**YOUR OBJECTIVE:** Omitting all pictures, copy word for word the lines from the line containing "A5 Wagyu Beef" through the final line of the entries.

**INFORMATION GIVEN:**
◇ ◇ ◇ ◇ ◇

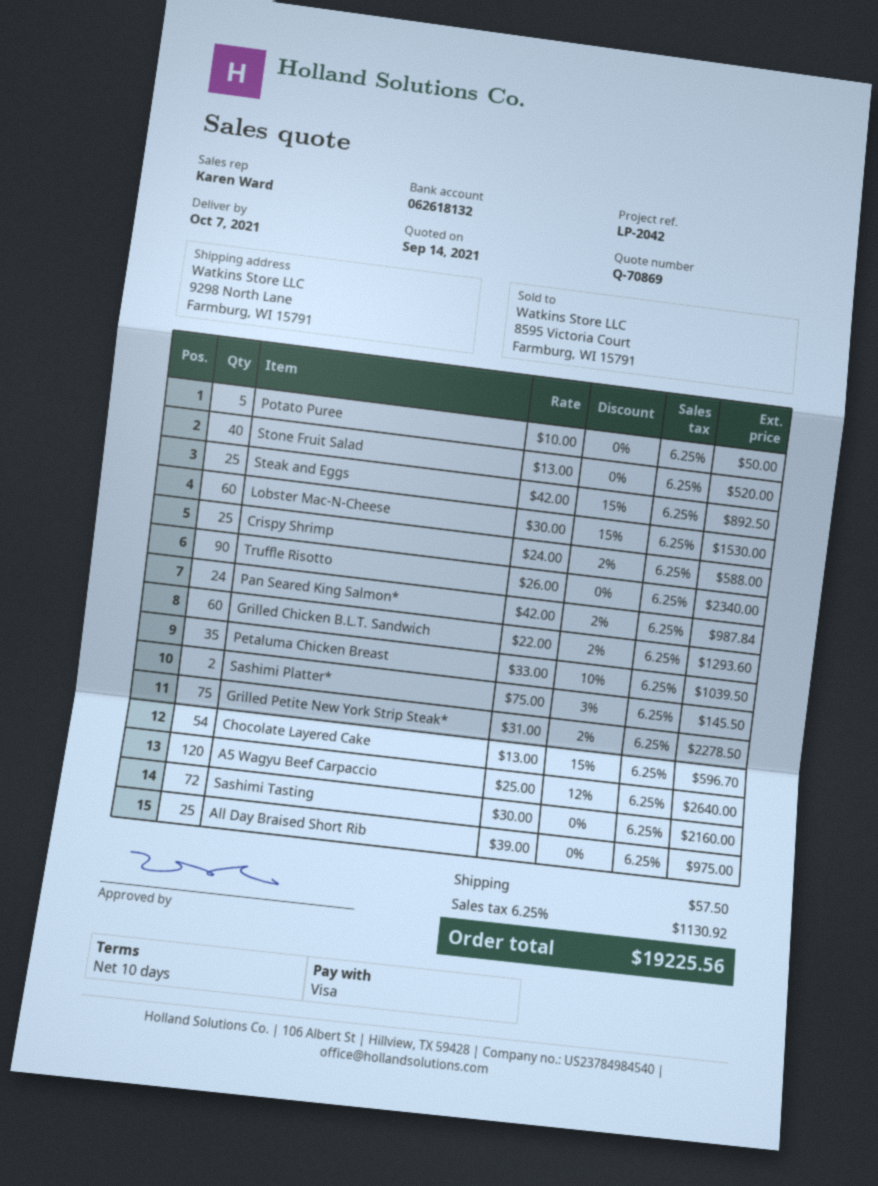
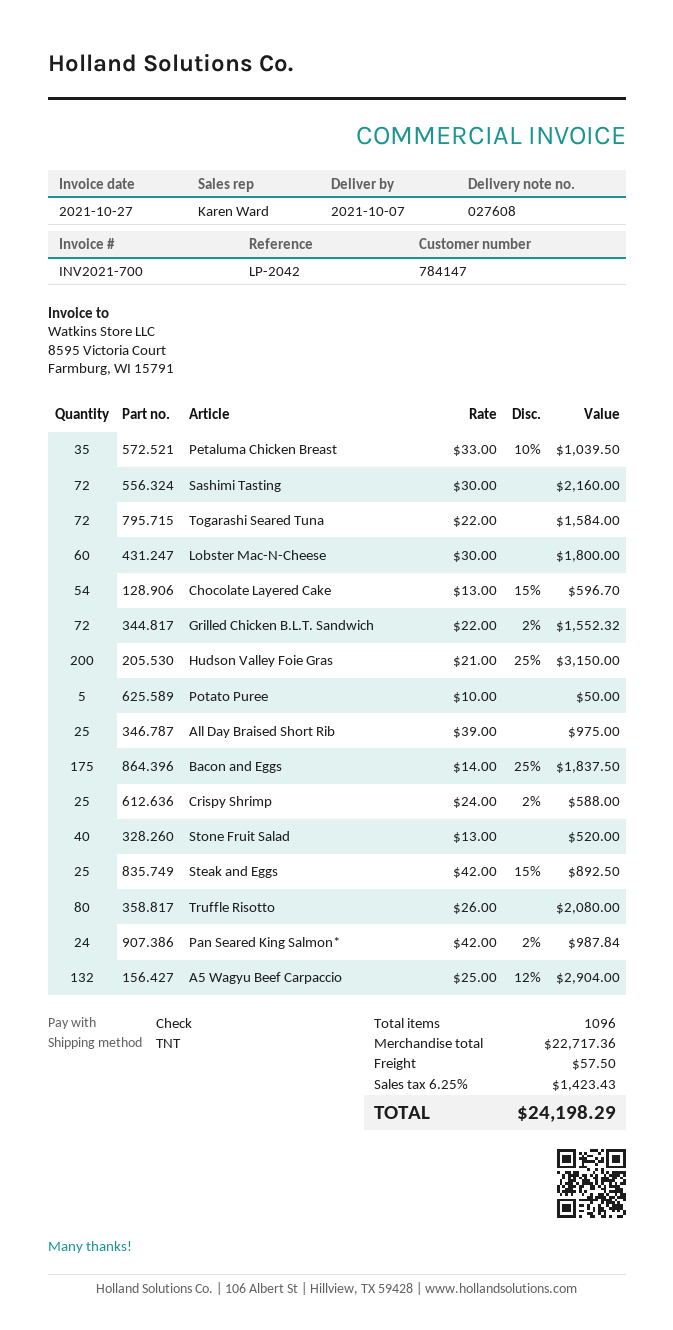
payment method: Visa -> cheque
Lobster Mac-N-Cheese: 60 x 30.00 - 15% = 1530.00 -> 60 x 30.00 = 1800.00
Truffle Risotto: 90 x 26.00 = 2340.00 -> 80 x 26.00 = 2080.00
Grilled Chicken B.L.T. Sandwich: 60 x 22.00 - 2% = 1293.60 -> 72 x 22.00 - 2% = 1552.32
Sashimi Platter*: 2 x 75.00 - 3% = 145.50 -> none
Grilled Petite New York Strip Steak*: 75 x 31.00 - 2% = 2278.50 -> none
A5 Wagyu Beef Carpaccio: 120 x 25.00 - 12% = 2640.00 -> 132 x 25.00 - 12% = 2904.00
Togarashi Seared Tuna: none -> 72 x 22.00 = 1584.00
Hudson Valley Foie Gras: none -> 200 x 21.00 - 25% = 3150.00
Bacon and Eggs: none -> 175 x 14.00 - 25% = 1837.50
tax: 6.25% = 1130.92 -> 6.25% = 1423.43
total: 19225.56 -> 24198.29

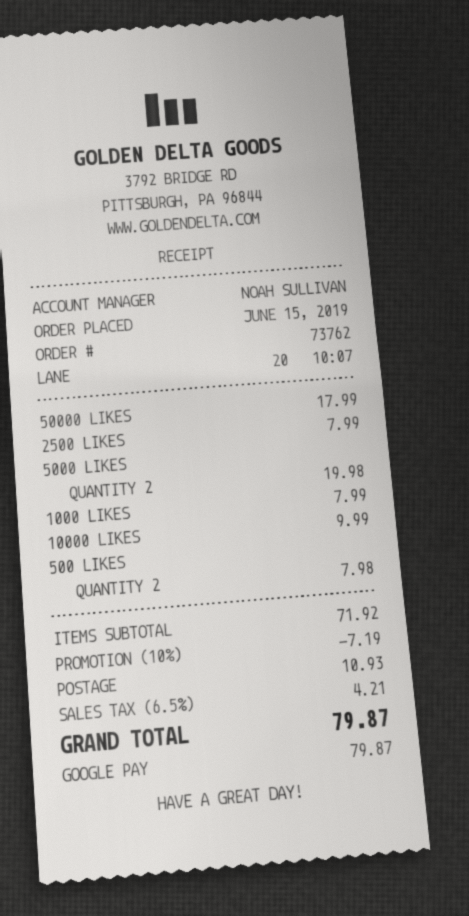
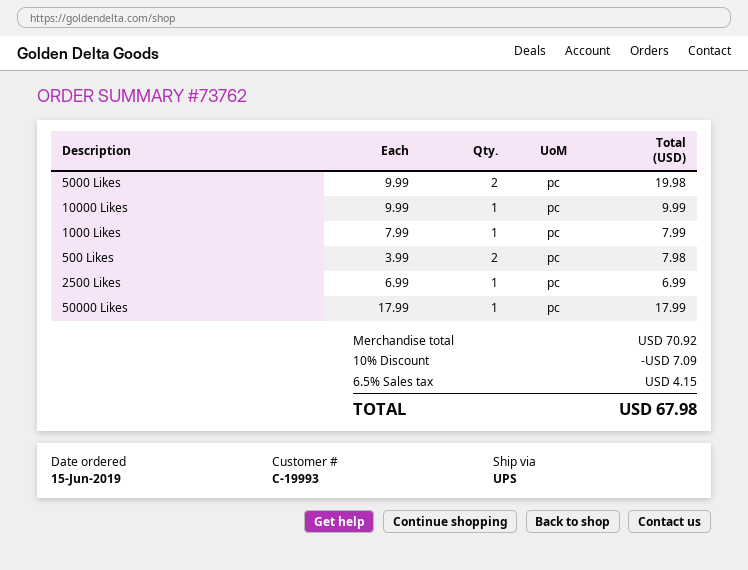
2500 LIKES: 1 for 7.99 -> 1 for 6.99
subtotal: 71.92 -> 70.92
discount: 10% = 7.19 -> 10% = 7.09
shipping: 10.93 -> none
tax: 6.5% = 4.21 -> 6.5% = 4.15
total: 79.87 -> 67.98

◇ ◇ ◇ ◇ ◇

**EXPECTED ANSWER:**
A5 Wagyu Beef Carpaccio: 120 x 25.00 - 12% = 2640.00 -> 132 x 25.00 - 12% = 2904.00
Togarashi Seared Tuna: none -> 72 x 22.00 = 1584.00
Hudson Valley Foie Gras: none -> 200 x 21.00 - 25% = 3150.00
Bacon and Eggs: none -> 175 x 14.00 - 25% = 1837.50
tax: 6.25% = 1130.92 -> 6.25% = 1423.43
total: 19225.56 -> 24198.29

2500 LIKES: 1 for 7.99 -> 1 for 6.99
subtotal: 71.92 -> 70.92
discount: 10% = 7.19 -> 10% = 7.09
shipping: 10.93 -> none
tax: 6.5% = 4.21 -> 6.5% = 4.15
total: 79.87 -> 67.98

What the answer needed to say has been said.